O ministro disse que a posição do governo foi clara desde o início. “A linha de Miley sempre foi que a mudança será feita após a conclusão do processo de inflação“, comentou. Nesse sentido, explicou que havia uma divergência de opinião quanto ao momento adequado para avançar com a alteração: “O Marco achou que isso já poderia acontecer até janeiro”.

ambos, Chefe do Palácio do Tesouro Ele relacionou a disputa ao impacto do ambiente político e económico nos últimos meses do ano passado: “Houve um ataque político que levou à dolarização de 50% do M2, que afectou o nível de crescimento, prejudicou gravemente o risco do país e criou uma nova fase nos níveis de inflação”. Nesse contexto, indicou que os acontecimentos se aceleraram no final do ano: “Tudo aconteceu em novembro, mas o Marco já estava comprometido com a data”.

Questionado sobre a mudança na liderança do Indec, o ministro destacou o perfil técnico de Pedro Lines, em substituição a Lavagna. “A substituição do Marco é impecável. Ele é um técnico da Index altamente respeitado”, observou. E acrescentou detalhes sobre o processo interno: “Na verdade, quando lhe ofereci o cargo, ele buscou a aprovação de todos os diretores do Índice”.

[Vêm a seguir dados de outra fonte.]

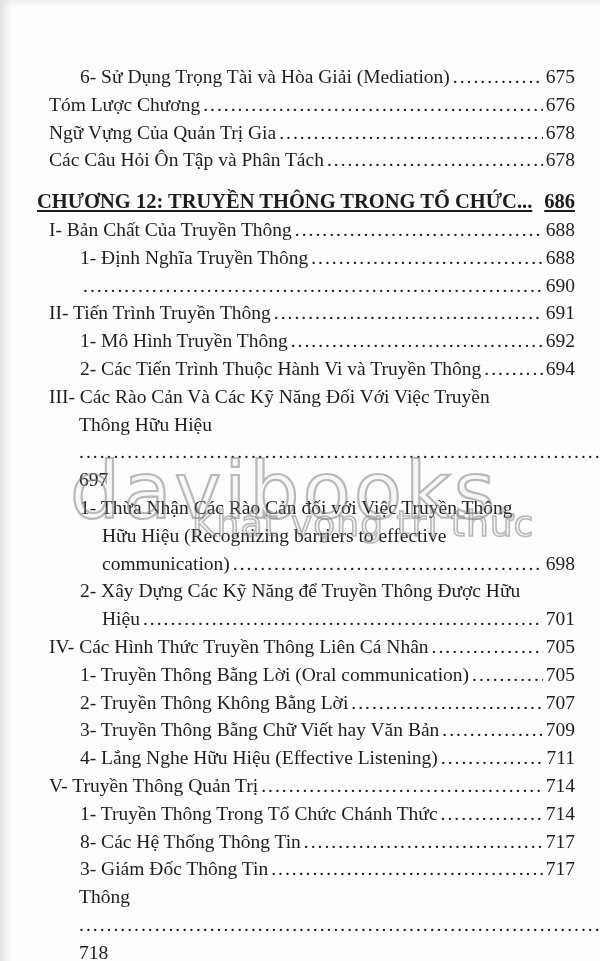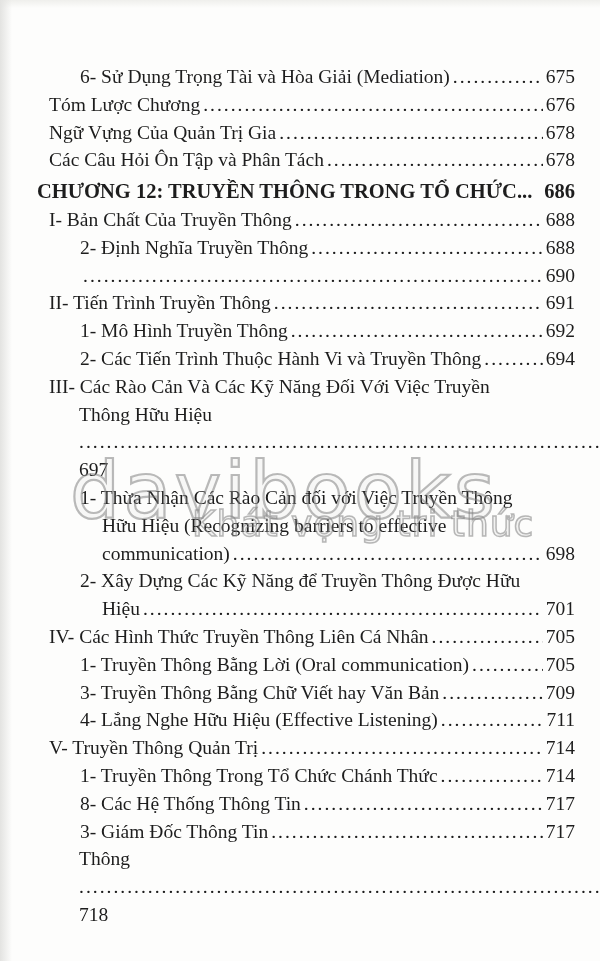--- a/index.html
+++ b/index.html
@@ -72,7 +72,7 @@
     font-size: 20.5px;
   }
   .chapter .dots { letter-spacing: 1px; }
-  .gap { margin-top: 4px; }
+  .gap { margin-top: 14px; text-decoration: underline; }
 
   .wm {
     position: absolute;

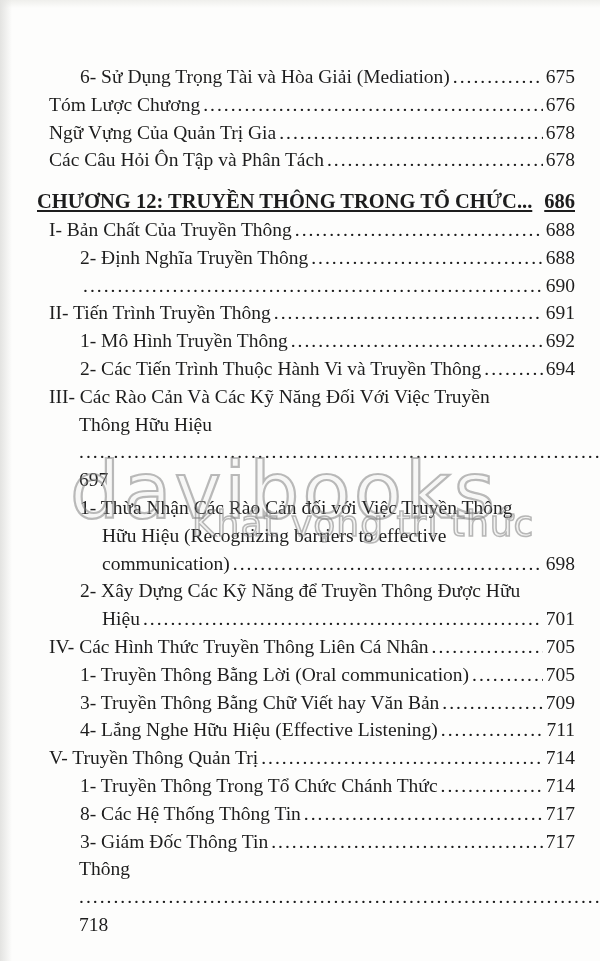--- a/index.html
+++ b/index.html
@@ -143,7 +143,7 @@
     <span class="toc-page">688</span>
   </div>
       <div class="toc-line l2">
-    <span class="toc-text">2- Định Nghĩa Truyền Thông</span>
+    <span class="toc-text">1- Định Nghĩa Truyền Thông</span>
     <span class="dots"></span>
     <span class="toc-page">688</span>
   </div>

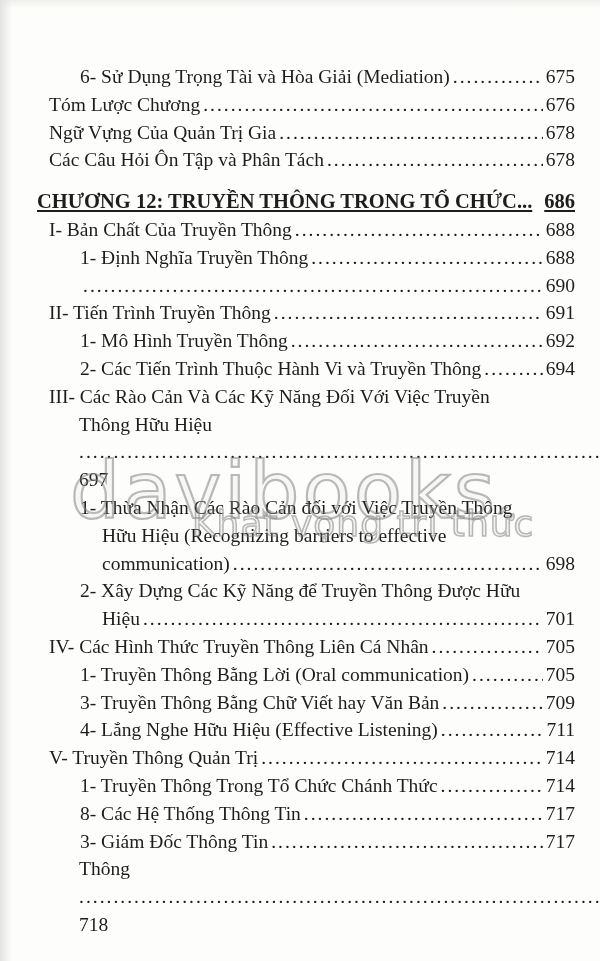--- a/index.html
+++ b/index.html
@@ -212,6 +212,11 @@
     <span class="toc-page">705</span>
   </div>
       <div class="toc-line l2">
+    <span class="toc-text">2- Truyền Thông Không Bằng Lời</span>
+    <span class="dots"></span>
+    <span class="toc-page">707</span>
+  </div>
+      <div class="toc-line l2">
     <span class="toc-text">3- Truyền Thông Bằng Chữ Viết hay Văn Bản</span>
     <span class="dots"></span>
     <span class="toc-page">709</span>

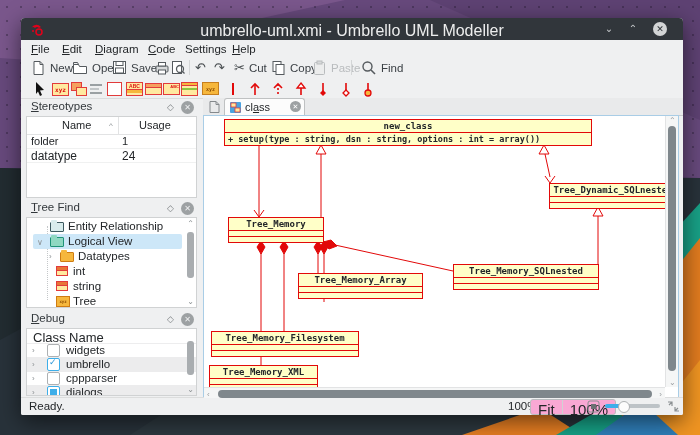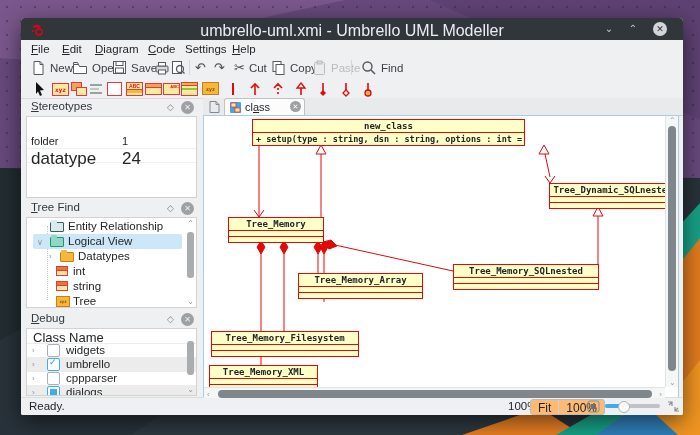--- a/index.html
+++ b/index.html
@@ -261,6 +261,12 @@
     <span class="ph-ico ph-close" style="right:5px">✕</span>
   </div>
   <div class="panel-body" style="top:98px;height:80px">
+    <div class="ab" style="left:0;top:0;right:0;height:17px;border-bottom:1px solid #e2e3e4;font-size:11px">
+      <span class="ab" style="left:35px;top:2px">Name</span>
+      <span class="ab chev" style="left:82px;top:4px">^</span>
+      <span class="ab" style="left:112px;top:2px">Usage</span>
+      <span class="ab" style="left:91px;top:0;bottom:0;width:1px;background:#e2e3e4"></span>
+    </div>
     <div class="trow" style="top:17px;height:14px;border-bottom:1px solid #f0f1f1;font-size:11px">
       <span class="ab" style="left:4px;top:1px">folder</span>
       <span class="ab" style="left:95px;top:1px">1</span>

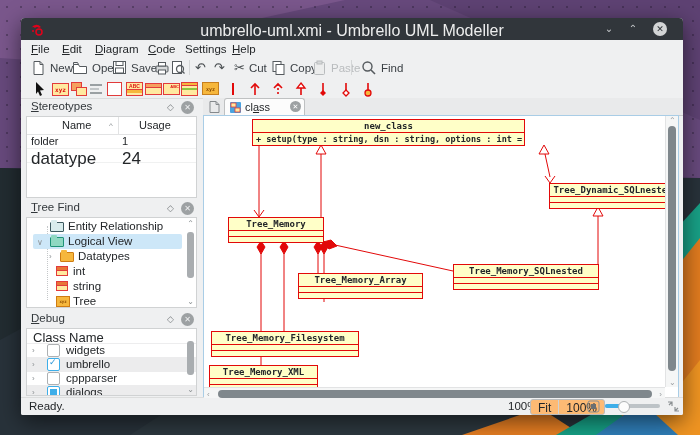--- a/index.html
+++ b/index.html
@@ -412,7 +412,7 @@
       </g>
     </svg>
 
-    <div class="ubox" style="left:48px;top:3px;width:273px">
+    <div class="ubox" style="left:20px;top:3px;width:368px">
       <div class="ubox-title">new_class</div>
       <div class="ubox-op">+ setup(type : string, dsn : string, options : int = array())</div>
     </div>

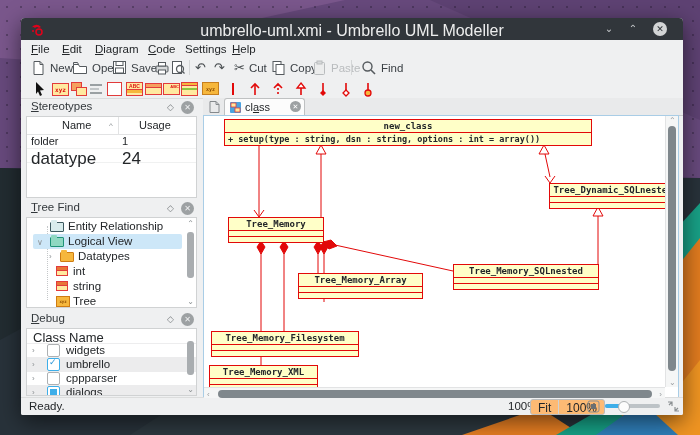--- a/index.html
+++ b/index.html
@@ -271,7 +271,7 @@
       <span class="ab" style="left:4px;top:1px">folder</span>
       <span class="ab" style="left:95px;top:1px">1</span>
     </div>
-    <div class="trow" style="top:31px;height:14px;border-bottom:1px solid #f0f1f1;font-size:17px">
+    <div class="trow" style="top:31px;height:14px;border-bottom:1px solid #f0f1f1;font-size:12px">
       <span class="ab" style="left:4px;top:1px">datatype</span>
       <span class="ab" style="left:95px;top:1px">24</span>
     </div>

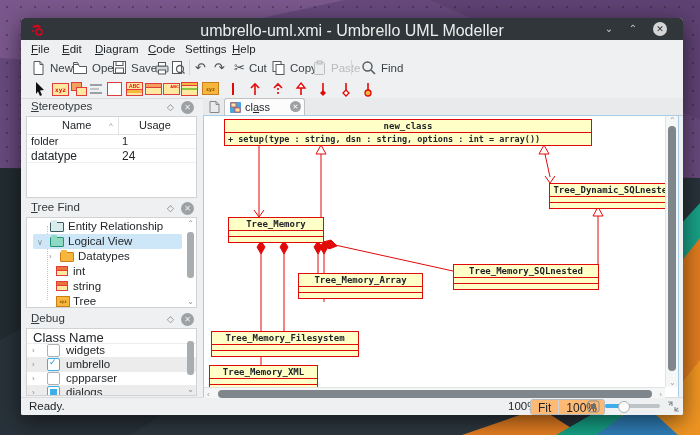--- a/index.html
+++ b/index.html
@@ -81,7 +81,7 @@
   .sb-ar{position:absolute;color:#9a9ea1;font-size:8px}
   
   .statusbar{position:absolute;left:0;right:0;bottom:0;height:17px;background:#eff0f1;border-top:1px solid #dcdddd;border-radius:0 0 2px 2px}
-  .btn-group{position:absolute;display:flex;border:1px solid #b9bcbe;border-radius:3px;background:#fdba74;height:14px;font-size:12px}
+  .btn-group{position:absolute;display:flex;border:1px solid #b9bcbe;border-radius:3px;background:#f9a8d4;height:14px;font-size:15px}
   .btn-group span{padding:1px 7px}
   .btn-group span:first-child{border-right:1px solid #d0d2d3}
   .slider-track{position:absolute;height:4px;border-radius:2px;background:#bdc3c7}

Em outra parte da entrevista, Caputo tentou dissipar as dúvidas sobre a confiabilidade das estatísticas oficiais e do comportamento do mercado diante da polêmica. “Existem títulos que se ajustam à inflação. Então, se houver alguma dúvida sobre a manipulação futura do índice, esses títulos são definitivamente os primeiros a cair de preço”, explicou.

Neste sentido, referiu-se à reacção dos activos financeiros nos dias seguintes ao conflito. “Estas últimas 48 horas foram muito difíceis. O mercado de ações argentino caiu, mas apenas os títulos ajustados pela inflação não”, observou ele, acrescentando que “o preço dos títulos ajustados pelo CER aumentou”.

Para o ministro, esse comportamento é um sinal de confiança no índice atual. “O que mais queremos é transparência”, destacou.

Luis Caputo voltou então ao foco do debate metodológico e explicou porque é que o governo decidiu suspender a aplicação do novo índice. “Com Miley não concordamos em mudar o indicador”, reiterou. E ele argumentou: “Você tem que comparar peras com peras ou maçãs com maçãs”.

Conforme explicado, o IPC atual baseia-se no Inquérito Permanente aos Agregados Familiares (EPH) de 2018, mas o contexto subsequente alterou significativamente os hábitos de consumo. “O EPH em que se baseia o índice é de 2018 e temos uma pandemia no meio”, observou. “Talvez os padrões de consumo sejam muito diferentes de 2018 do que eram antes”, disse ele.

Da perspectiva deles, a sequência de etapas é crítica. “O lógico é acabar com o processo inflacionário e realizar outra Pesquisa Permanente de Domicílios (EPH) que reflita as mudanças”, afirmou. Deste levantamento, explicou, emerge uma base mais representativa para a atualização da metodologia do índice.

Por fim, o ministro referiu-se à recente dinâmica dos preços e previu a continuação da tendência de curto prazo. “A inflação em janeiro será semelhante à de dezembro”, disse ele, sem dar mais detalhes.

Desta forma, Caputo tentou encerrar a polémica em torno do índice e do IPC, destacando que a decisão de adiar o novo índice respondeu a critérios técnicos e de oportunidade e que não houve pressões internas ou externas para avançar com a mudança no contexto atual.